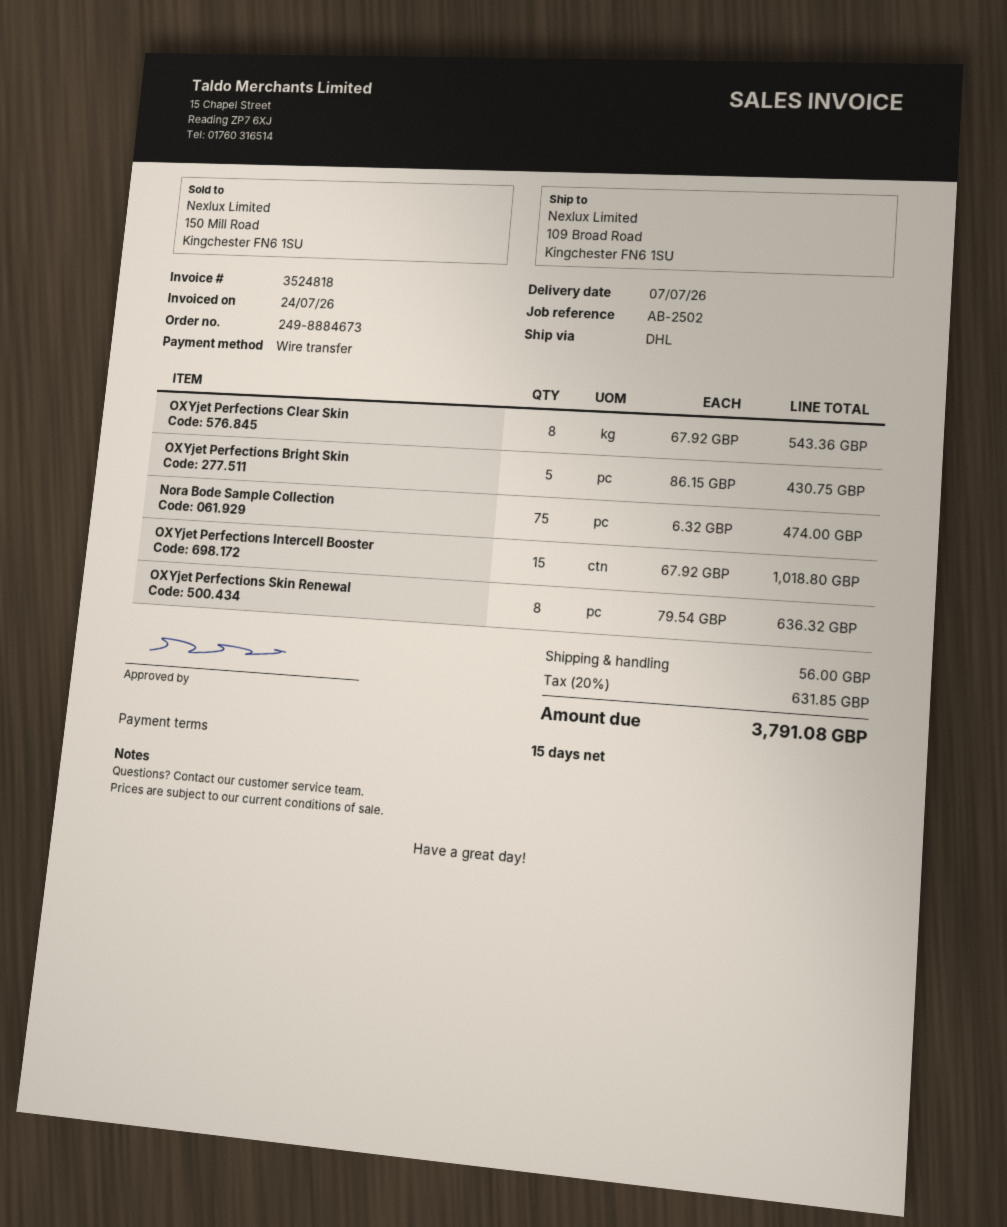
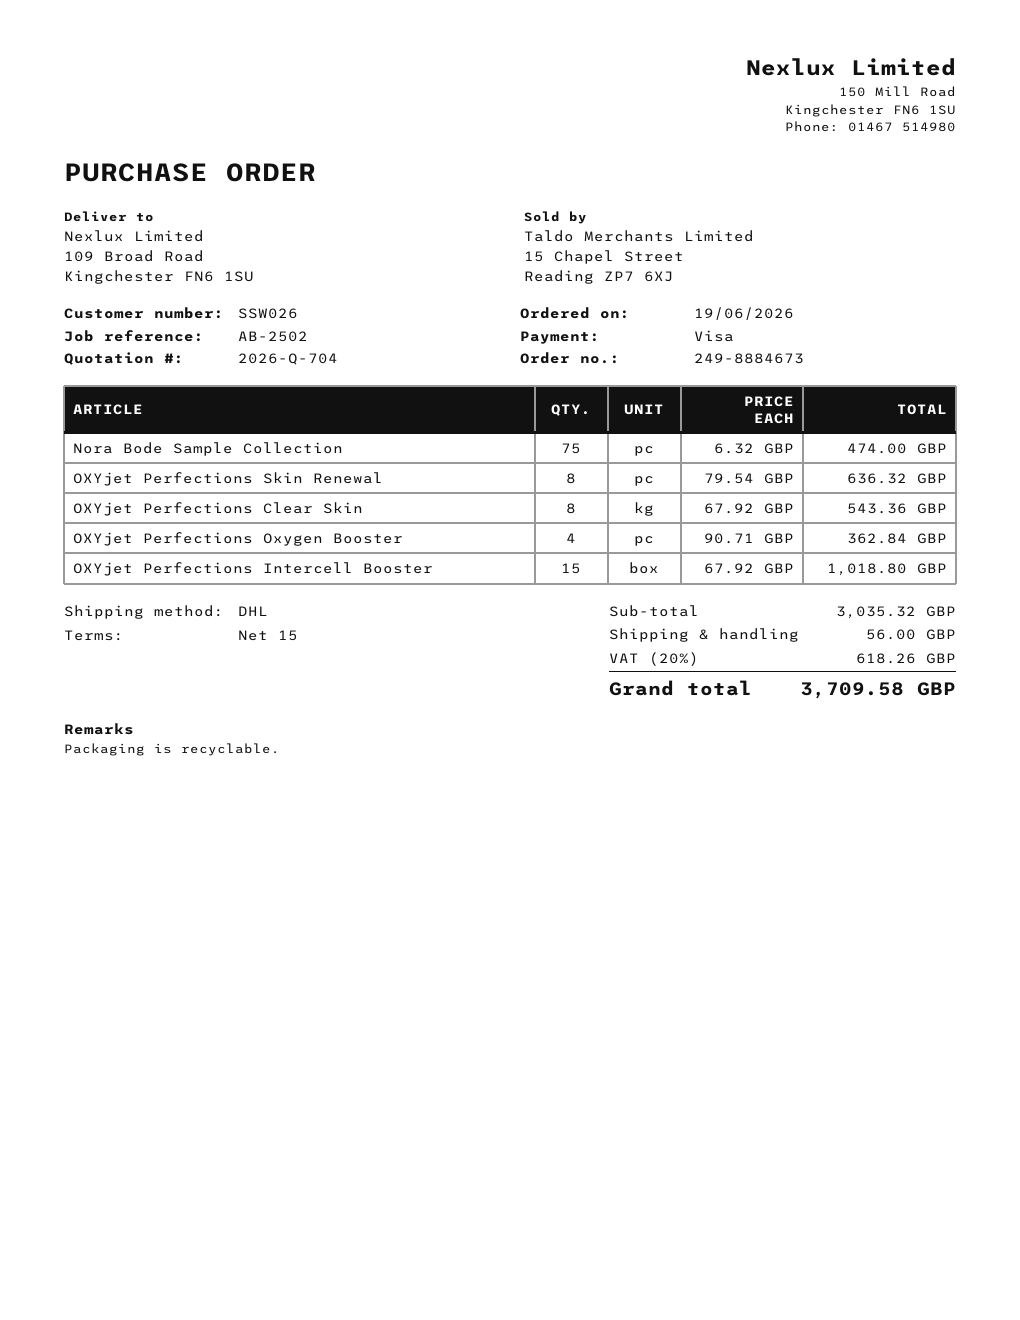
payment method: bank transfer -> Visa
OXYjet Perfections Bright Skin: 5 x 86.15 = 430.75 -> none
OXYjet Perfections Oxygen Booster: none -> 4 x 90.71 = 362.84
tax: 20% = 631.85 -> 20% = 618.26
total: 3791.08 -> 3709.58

▬▬▬

● **Activity**: Copy the records word for word, leaving no picture in the copy.

● **Response to this task**:
payment method: bank transfer -> Visa
OXYjet Perfections Bright Skin: 5 x 86.15 = 430.75 -> none
OXYjet Perfections Oxygen Booster: none -> 4 x 90.71 = 362.84
tax: 20% = 631.85 -> 20% = 618.26
total: 3791.08 -> 3709.58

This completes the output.